Technology, a Love/Hate Relationship
The TiVo broke the other day.
Anyone who knows me knows how much I love TiVo. It’s one of the greatest inventions of the last 20 years, and that’s saying a LOT. I’ve gotten so many of my friends hooked on the TiVolution that I should be a goddamn salesman for the company.
And yet, even I hadn’t realized just how much I depended on that little box until it wasn’t working. What, you mean I have to find out when shows are on, and make time to watch them on the network’s schedule? And sit through the commercials? Like a sucker? Are you kidding me? People still DO that?
It makes me shudder, thinking of how constricting that world was. I only watch an hour or two of TV a day, and I like to do it when I’M ready to, not when the Man says I should.
Not to mention that the TiVo is networked, so I can use it to access pictures and music from my computer, and to transfer shows to my iPod. How am I supposed to stock my iPod with video content? BUY it? Please.

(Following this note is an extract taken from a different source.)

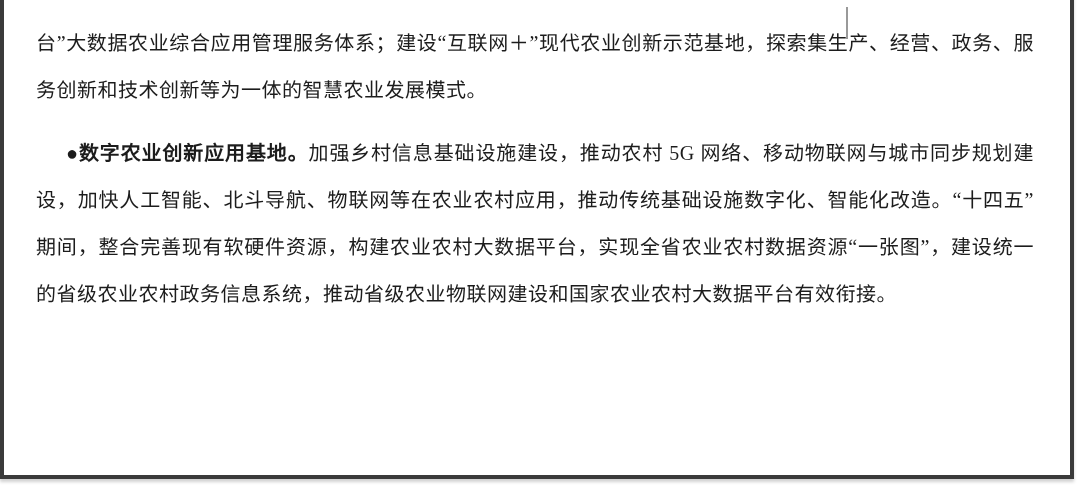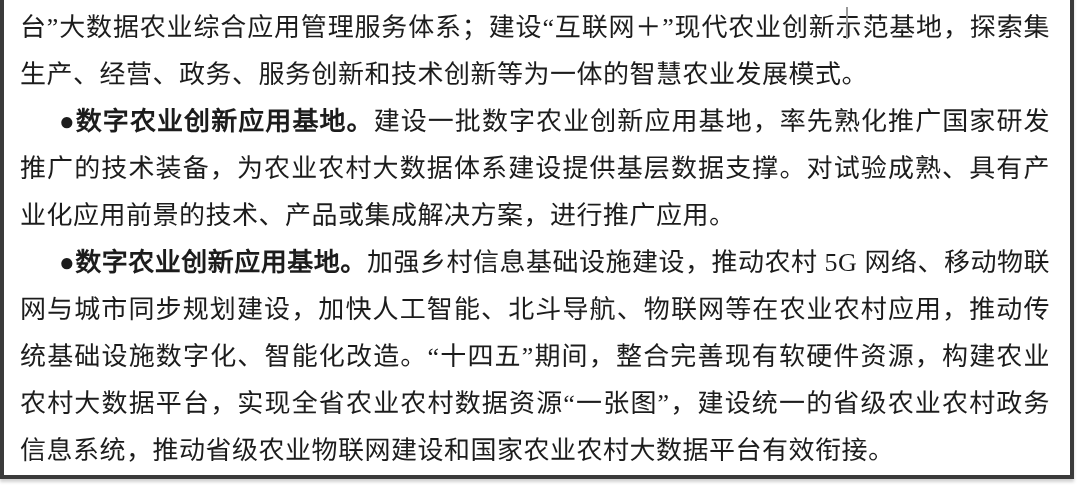"台”大数据农业综合应用管理服务体系；建设“互联网＋”现代农业创新示范基地，探索集" p.para { font-size: 26px -> 20px; margin: 0 -> 16px }
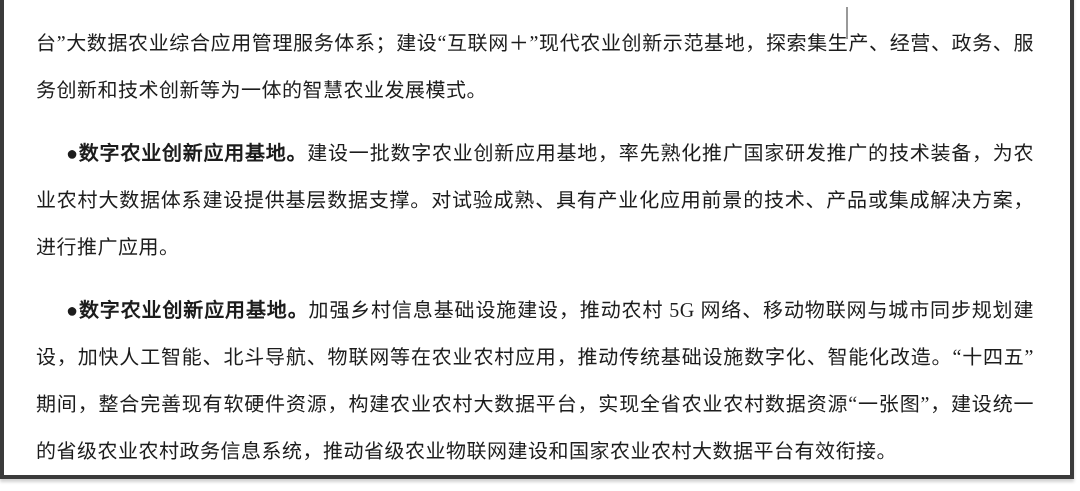"●数字农业创新应用基地。建设一批数字农业创新应用基地，率先熟化推广国家研发推广的" p.para { html: <p><span>●数字农业创新应用基地。</span><span>建设一批数字农业创新应用基地，率先熟化推广国家研发推广的技术装备，为农业农村大数据体系建设提供基层数据支撑。对试验成熟、具有产业化应用前景的技术、产品或集成解决方案，进行推广应用。</span></p> -> none }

Luckily, we have a spare in the bedroom. It’s a measly 40 hour box (as opposed to the 140 hour box that broke), but it at least keeps the shackles off.
Of course, you need a damned map to figure out the 10,000 wires behind the my TV that keep the Playstation, VCR, TiVo, network router, cable modem, DVD player, and surround-sound system all working in harmony. Took me a while to switch out the boxes, but it’s all running again.
TiVo was even kind of nice about it, offering to replace the faulty box for maybe a third of the cost of a new one. I’m still pissed that it broke after only 2 years, but they could have been dicks about it since the warranty is only for 1 year.
Remember when electronic equipment lasted forever? My boom box from like 1984 still works fine.
Yesterday was no better. Our printer (bought the same day as the TiVo) refused to load paper unless you carefully hand-feed it each page, so my father-in-law bought us a fancy network printer for Christmas. It’s got a scanner and a fax machine and a copier and prints 33 pages a minute, which is key when you write 650 page books for a living.
Of course, it took me TWO DAYS of installing, uninstalling, scanning HP help topic sites, and screaming at the computer before I got the damn thing to work…
Argh. I’m gonna go edit with a pen for the rest of the day. I got through 75 pages yesterday. I could never have managed that much onscreen, when I would have tinkered incessantly and stopped 50 times to check my e-mail.
In all fairness, though, I will still have to key in the tons of red ink on every page, so it’s probably not really a time saver at all, apart from keeping me away from the seductive vice of that interweb-net-tube thing.
VCR? What’s that?
Those were almost my daughter’s initials, until I came to my senses. I wonder if she would have been teased, considering her generation will most likely never know what a VCR is.
What were you going to name her? Veronica? Victoria? Vivaldi?
Vivaldi? Isn’t that a boy name? It would have been Victoria, but she didn’t look like one, so I changed my mind.
Vercingetorix is also a boys name. Nobody names their kids Vercingetorix anymore.
Wait. You named the baby AFTER it was born? Isn’t that. . .prohibited in the Bible somewhere?
It’s a good thing noone names their kid Vercingetorix anymore. He’d get his ass kicked every single day.
When would you name the baby otherwise?
I’ve never actually read the Bible, so I have no idea.
OH dude you need to talk to me offline about this TiVo situation. Mine broke too, but for $150 they will send me a new box and let me keep my lifetime subscription.
But for now, the dead TiVo sits like Myke… in the closet.